In my mind this casts serious doubt on whether err_array is the culprit of this test result. I would look into other variables.

Having said that, a kcalloc of a potentially multi-page-sized array is a problem.

Below you'll find pasted an RFC patch to fix this. I've expanded the cc line to add Mats Peterson, who is also looking into some improvements to privcmd (and IanC for general feedback).

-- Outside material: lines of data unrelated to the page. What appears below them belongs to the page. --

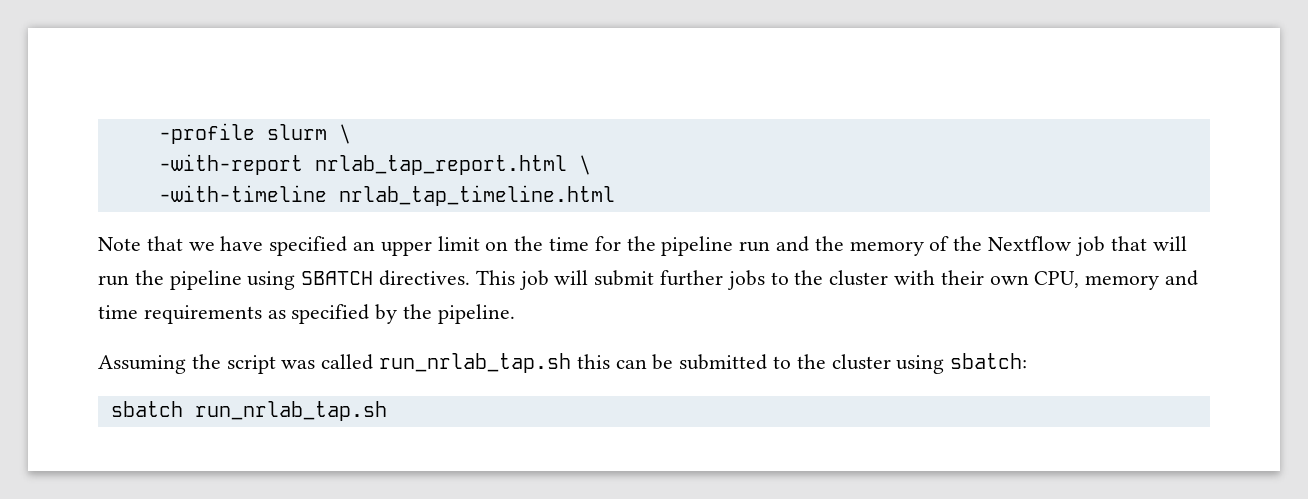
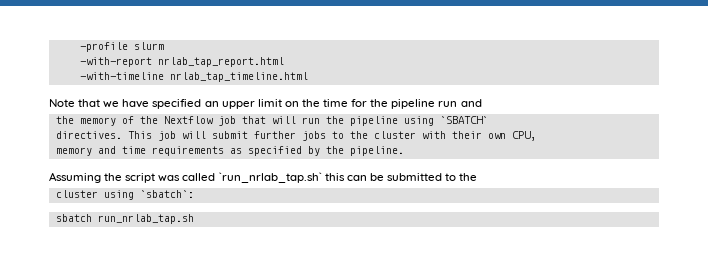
[338,124,351,144] \ -> (164, 46) none
[578,155,591,175] \ -> (284, 62) none
(810, 244) none -> (482, 103) //
[301,271,374,285] SBATCH -> [439,116,488,124] `SBATCH` //
(1080, 279) none -> (536, 136) //
[379,353,572,373] run_nrlab_tap.sh -> [218,172,322,183] `run_nrlab_tap.sh`
(826, 361) none -> (478, 177) //
[950,353,1028,369] sbatch: -> [139,190,194,198] `sbatch`:

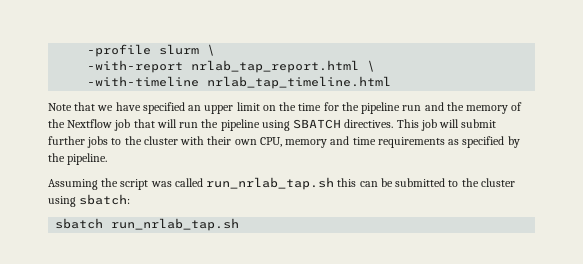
(164, 46) none -> [207,44,216,56] \
(284, 62) none -> [367,60,376,72] \
(482, 103) // -> (444, 106) none
[439,116,488,124] `SBATCH` // -> [293,119,342,129] SBATCH
(536, 136) // -> (282, 142) none
[218,172,322,183] `run_nrlab_tap.sh` -> [206,177,335,190] run_nrlab_tap.sh
(478, 177) // -> (479, 182) none
[139,190,194,198] `sbatch`: -> [79,194,131,205] sbatch:

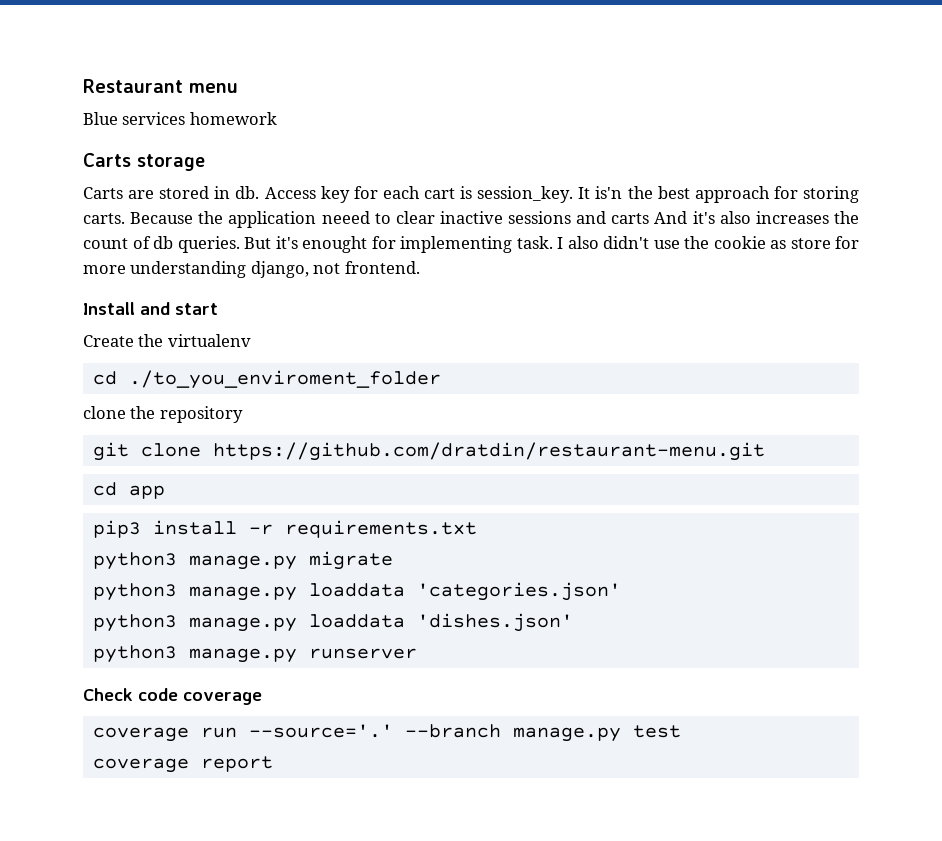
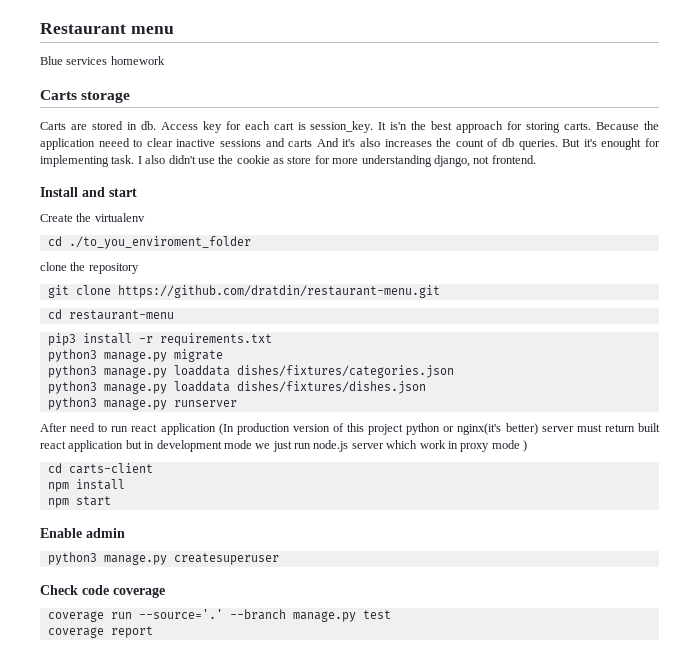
[128,485,165,499] app -> [68,310,174,320] restaurant-menu
[416,582,621,601] [92,613,573,632] 'categories.json' // python3 manage.py loaddata 'dishes.json' -> [236,365,454,378] [47,381,426,394] dishes/fixtures/categories.json // python3 manage.py loaddata dishes/fixtures/dishes.json
(417, 653) none -> [40,423,660,435] [40,440,527,452] [47,463,153,474] [47,479,125,492] [47,496,111,508] [40,528,125,538] [47,552,279,565] // After need to run react application (In production version of this project python or nginx(it's better) server must return built react application but in development mode we just run node.js server which work in proxy mode ) // cd carts-client // npm install // npm start // Enable admin // python3 manage.py createsuperuser

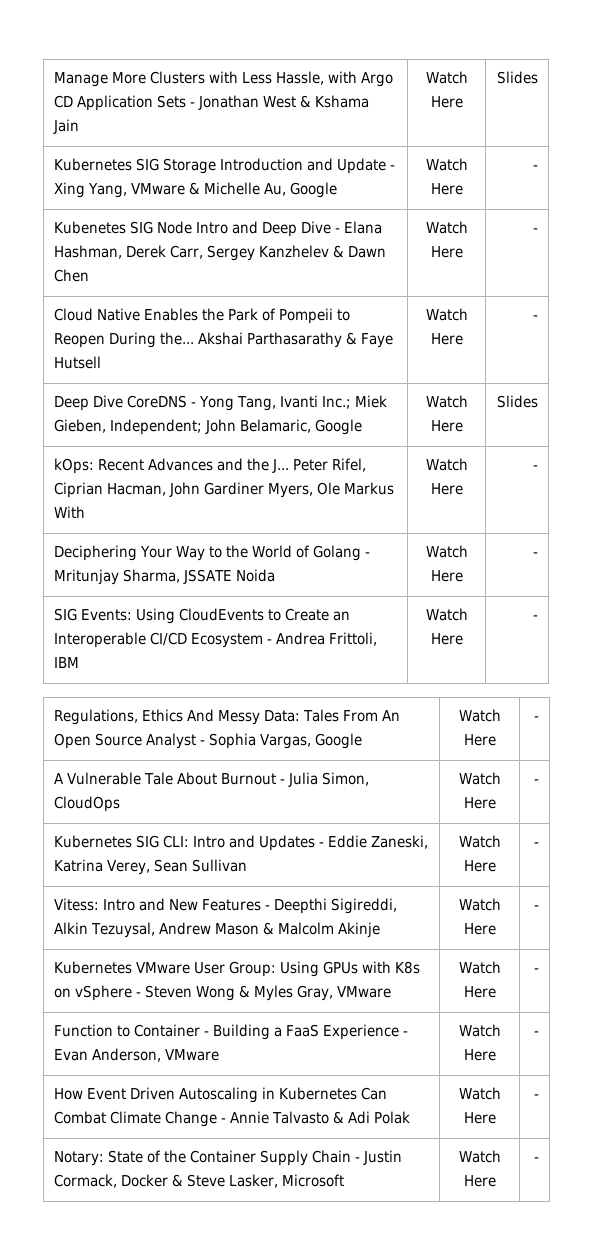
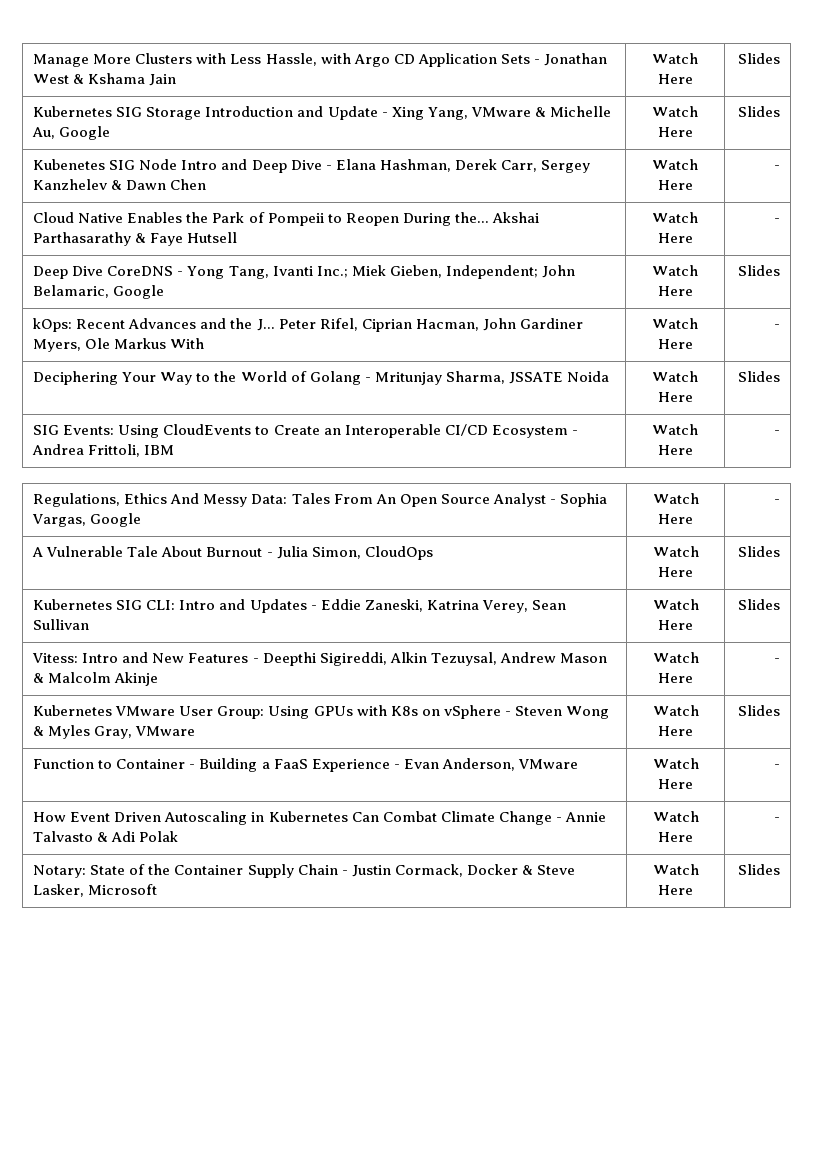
[533,165,539,170] - -> [737,106,780,117] Slides
[533,552,539,557] - -> [737,371,780,382] Slides
[534,779,540,784] - -> [737,546,780,557] Slides
[534,842,540,847] - -> [737,599,780,610] Slides
[534,968,540,973] - -> [737,705,780,716] Slides
[534,1157,540,1162] - -> [737,864,780,875] Slides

The RFC patch cuts down code overall and cleans up logic too. I did change the behavior wrt classic implementations when it comes to handling errors & EFAULT. Instead of doing all the mapping work and then copying back to user, I copy back each individual mapping error as soon as it arises. And short-circuit and quit the whole operation as soon as the first EFAULT arises.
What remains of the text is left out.